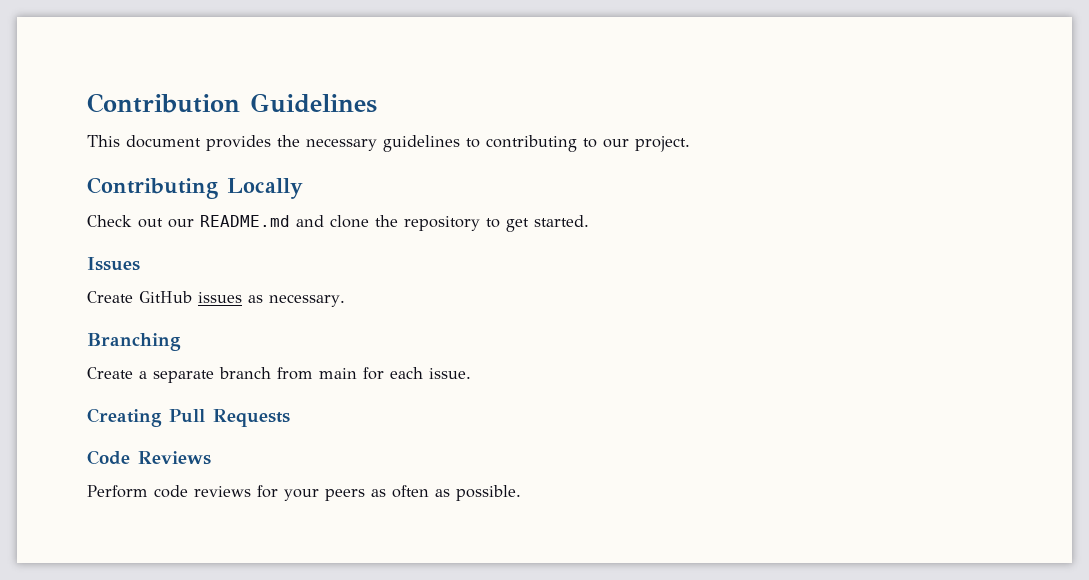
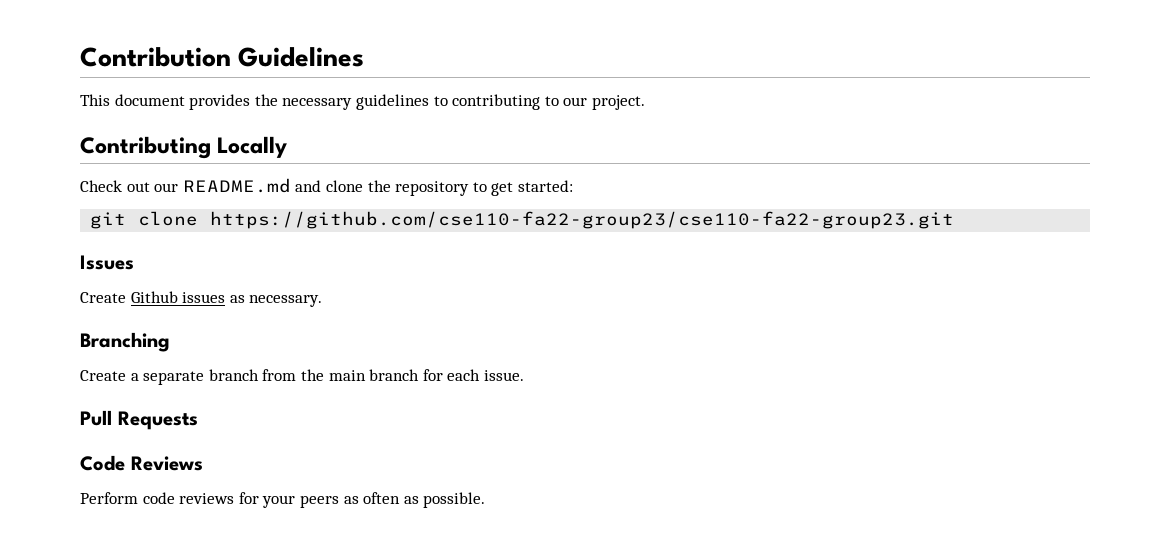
[534,215,589,227] started. -> [517,180,573,192] [90,211,955,229] started: // git clone https://github.com/cse110-fa22-group23/cse110-fa22-group23.git
[139,291,192,303] GitHub -> [130,291,178,303] Github
[319,368,357,379] main -> [300,369,420,381] the main branch
[87,408,162,427] Creating -> (524, 375) none

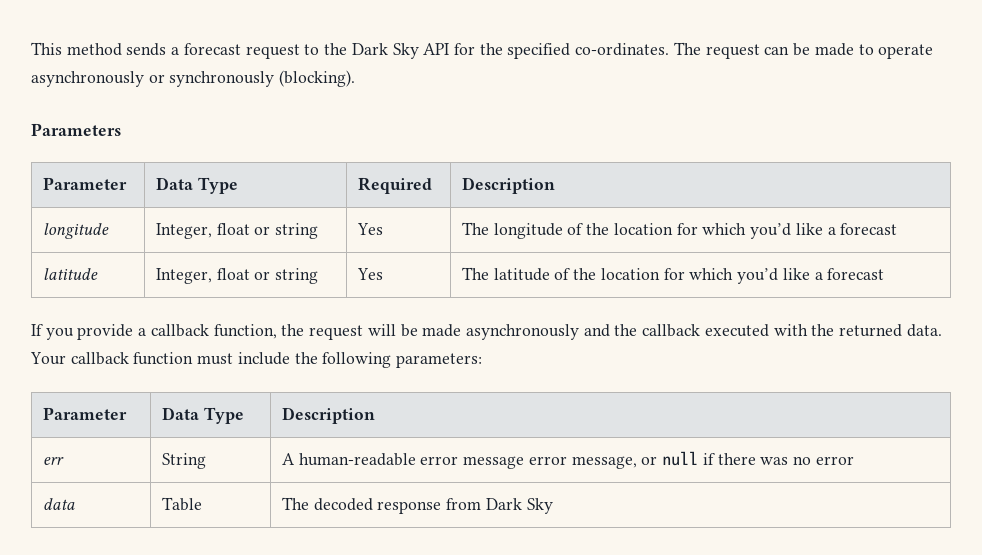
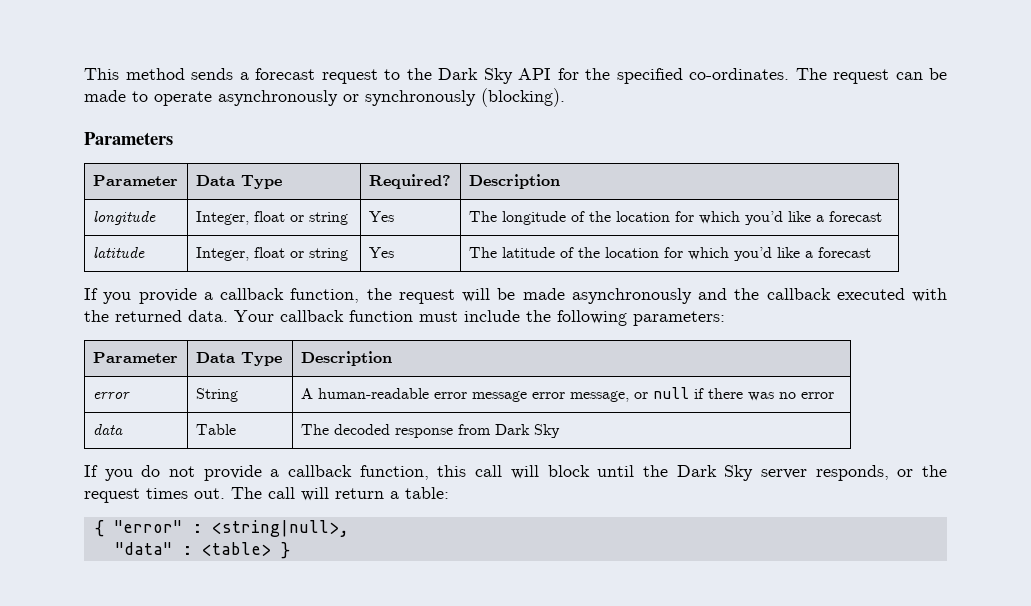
[358,177,433,194] Required -> [368,174,451,189] Required?
[43,457,65,465] err -> [92,392,130,399] error
(553, 506) none -> [84,465,948,481] [84,487,449,503] [94,520,349,537] [114,542,290,559] // If you do not provide a callback function, this call will block until the Dark Sky server responds, or the request times out. The call will return a table: // { "error" : <string|null>, // "data" : <table> }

——————

## Task to complete
Transcribe the listing above exactly, but only from the line with "[319,368,357,379] main ->" through the line with "[43,457,65,465] err -> [92,392,130,399] error". Include both of those lines and omit the pictures.

## Expected output
[319,368,357,379] main -> [300,369,420,381] the main branch
[87,408,162,427] Creating -> (524, 375) none

[358,177,433,194] Required -> [368,174,451,189] Required?
[43,457,65,465] err -> [92,392,130,399] error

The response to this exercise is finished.